Re: [whatwg/url] Restructure URL rendering section and add additional guidance (#434)

annevk commented on this pull request.

I'm really happy with this. Big improvement over the status quo.

I left a lot of nits I'm happy to push as a fixup commit, but I left them as comments for now. And a couple final questions.

> @@ -2476,39 +2476,82 @@ background information. [[!HTML]]
 <h3 id=url-rendering>URL rendering</h3>
 <!-- See https://www.w3.org/Bugs/Public/show_bug.cgi?id=27641 for context -->
 
-<p>A <a for=/>URL</a> should be rendered in its <a lt="URL serializer">serialized</a>
-form, with these modifications:
+<p>A <a for=/>URL</a> should be rendered in its <a lt="URL serializer">serialized</a> form, with
+modifications described below, when the primary purpose of displaying a URL is to have the user make
+a security decision.
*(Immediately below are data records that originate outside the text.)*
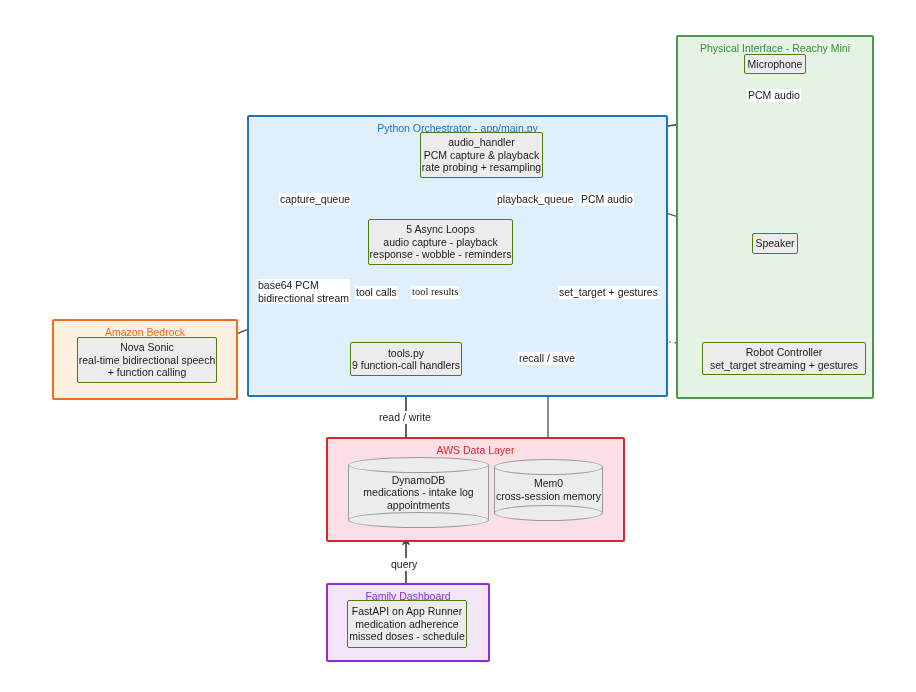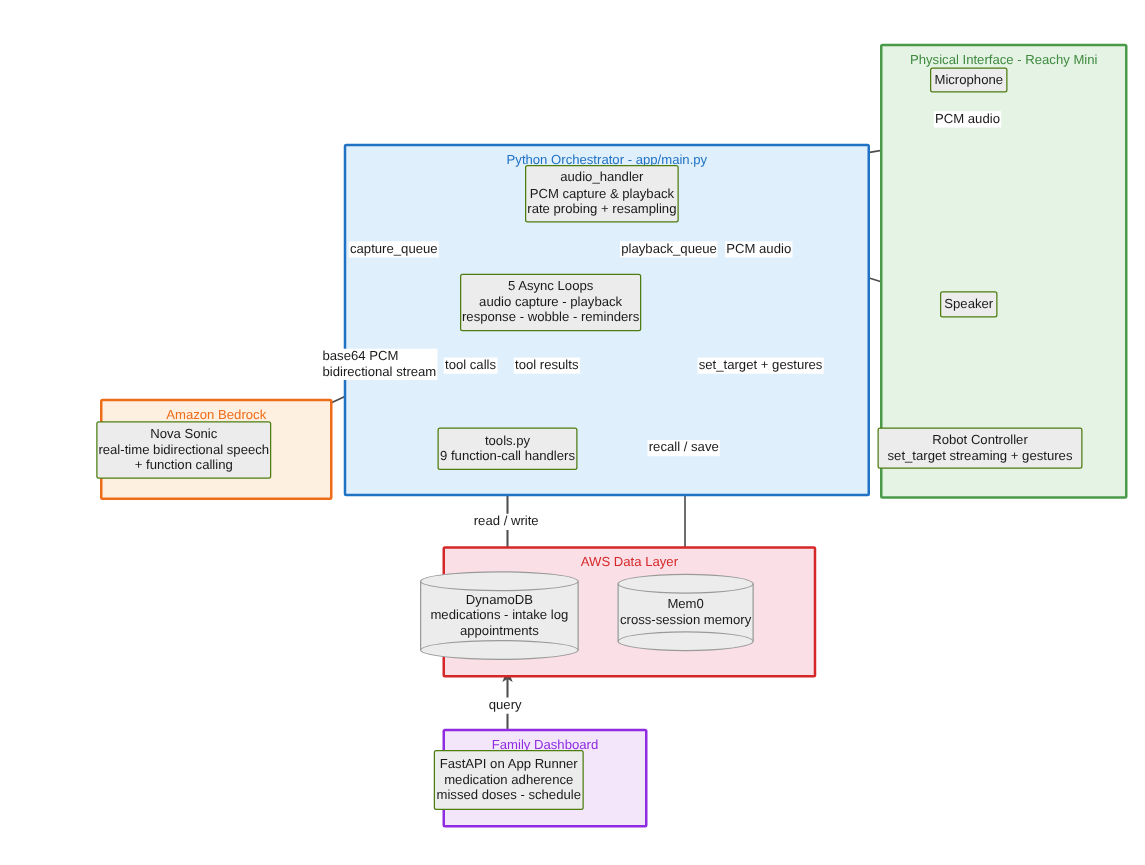"Physical Interface - Reachy Mini" .panel { margin-left: 28px -> none }
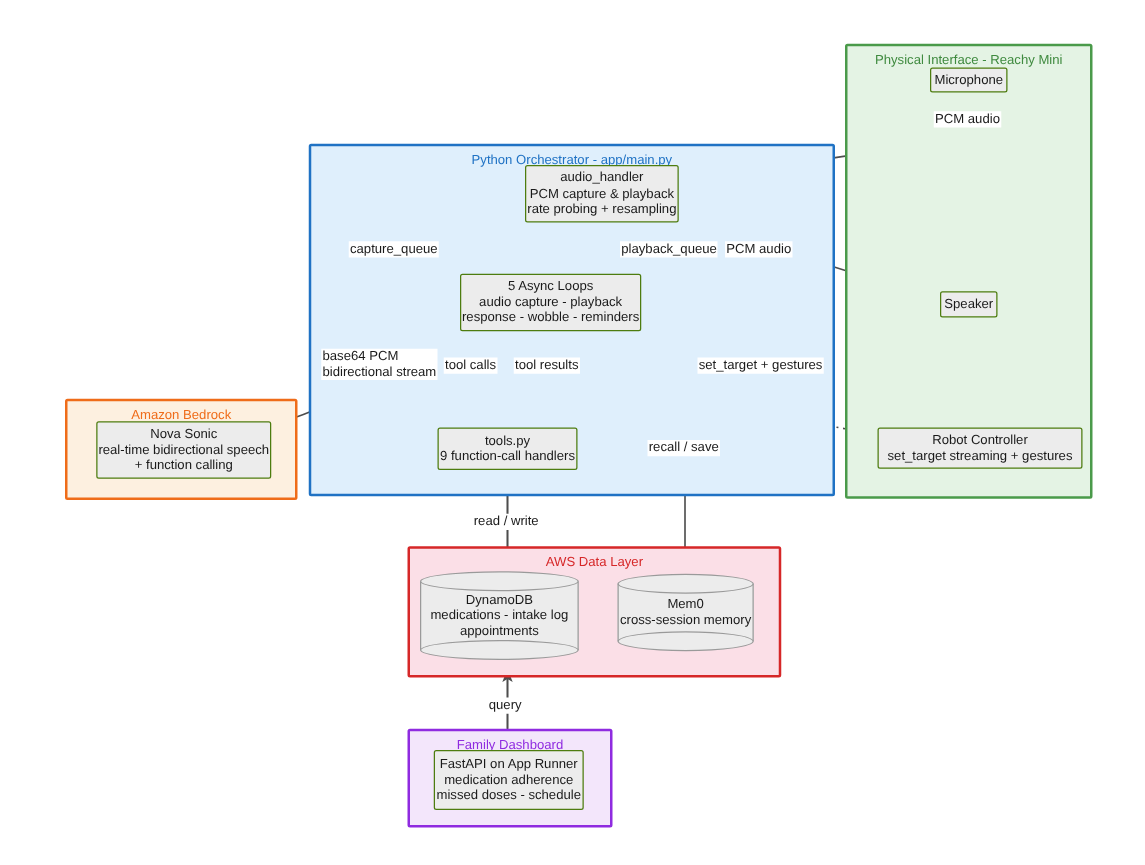"tool results" div.elabel { font-family: none -> Liberation Serif, serif }
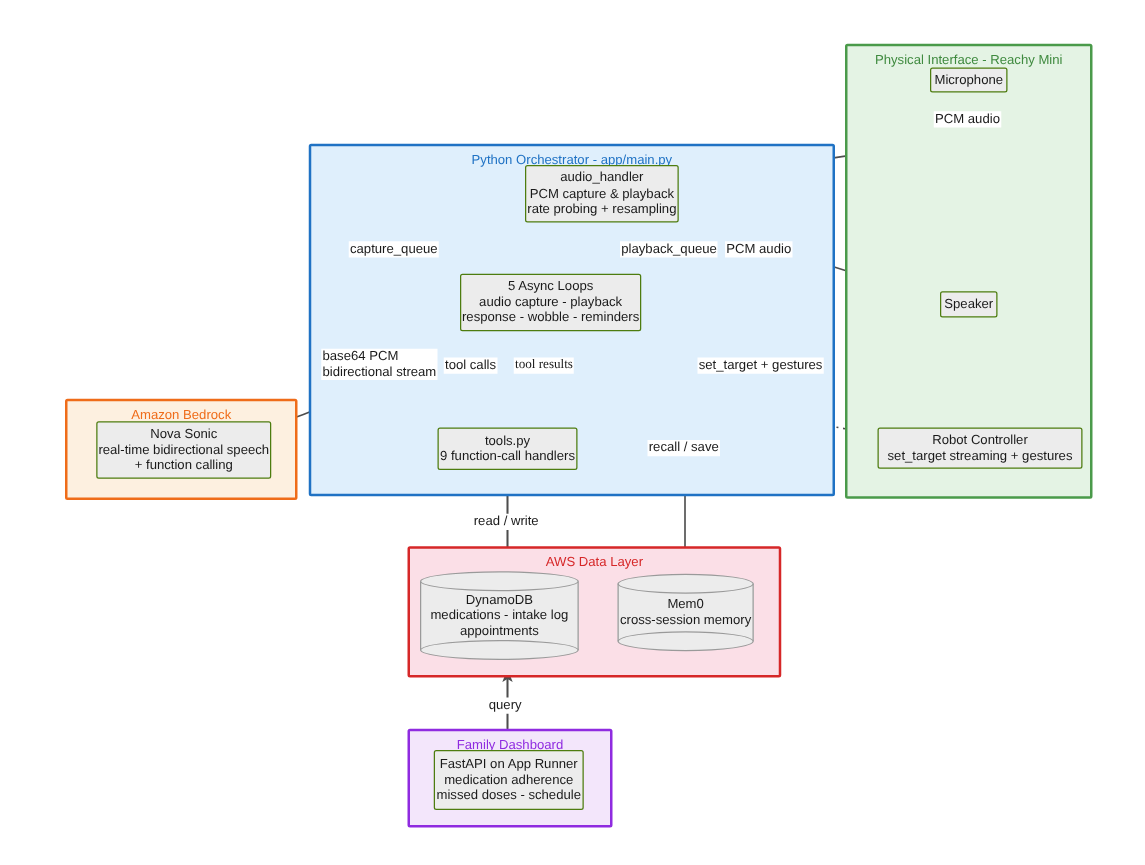"DynamoDB" div.cyl { left: 336px -> 348px; width: 127px -> 141px }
For example, users are expected to make trust decisions based on a URL rendered

Should we call it a security or trust decision? Or maybe instead we could say "of displaying a URL is to assist the user in making decisions".

> + users to distinguish between the host and other parts of the URL such as the
+ <a for=url>path</a>. Browsers may consider simplifying the host further to draw attention to the
+ <a for=host>registrable domain</a>. For example, browsers may omit a leading <code>www</code> or
+ <code>m</code> domain label to simplify the host, or display the registrable domain only to remove
+ spoofing opportunities posted by subdomains (e.g., <code>https://examplecorp.attacker.com/</code>).
+
+ <li><p>Browsers should not render a <a for=/>URL</a>'s <a for=url>username</a> and <a
+ for=url>password</a>, as they can be mistaken for a <a for=/>URL</a>'s <a for=url>host</a> (as in,
+ e.g., <code>https://examplecorp.com@attacker.example/</code>).
+
+ <li><p>Browsers may render a URL without its <a for=url>scheme</a> if the display surface only ever
+ permits a single scheme (such as a browser feature that omits <code>https://</code> because it is
+ only enabled for secure origins). Otherwise, the scheme may be replaced or supplemented with a
+ human-readable string (e.g., "Not secure"), a security indicator icon, or both.
+
+ <li><p>As described in <a>URL serializer</a>, browsers should not serialize null ports.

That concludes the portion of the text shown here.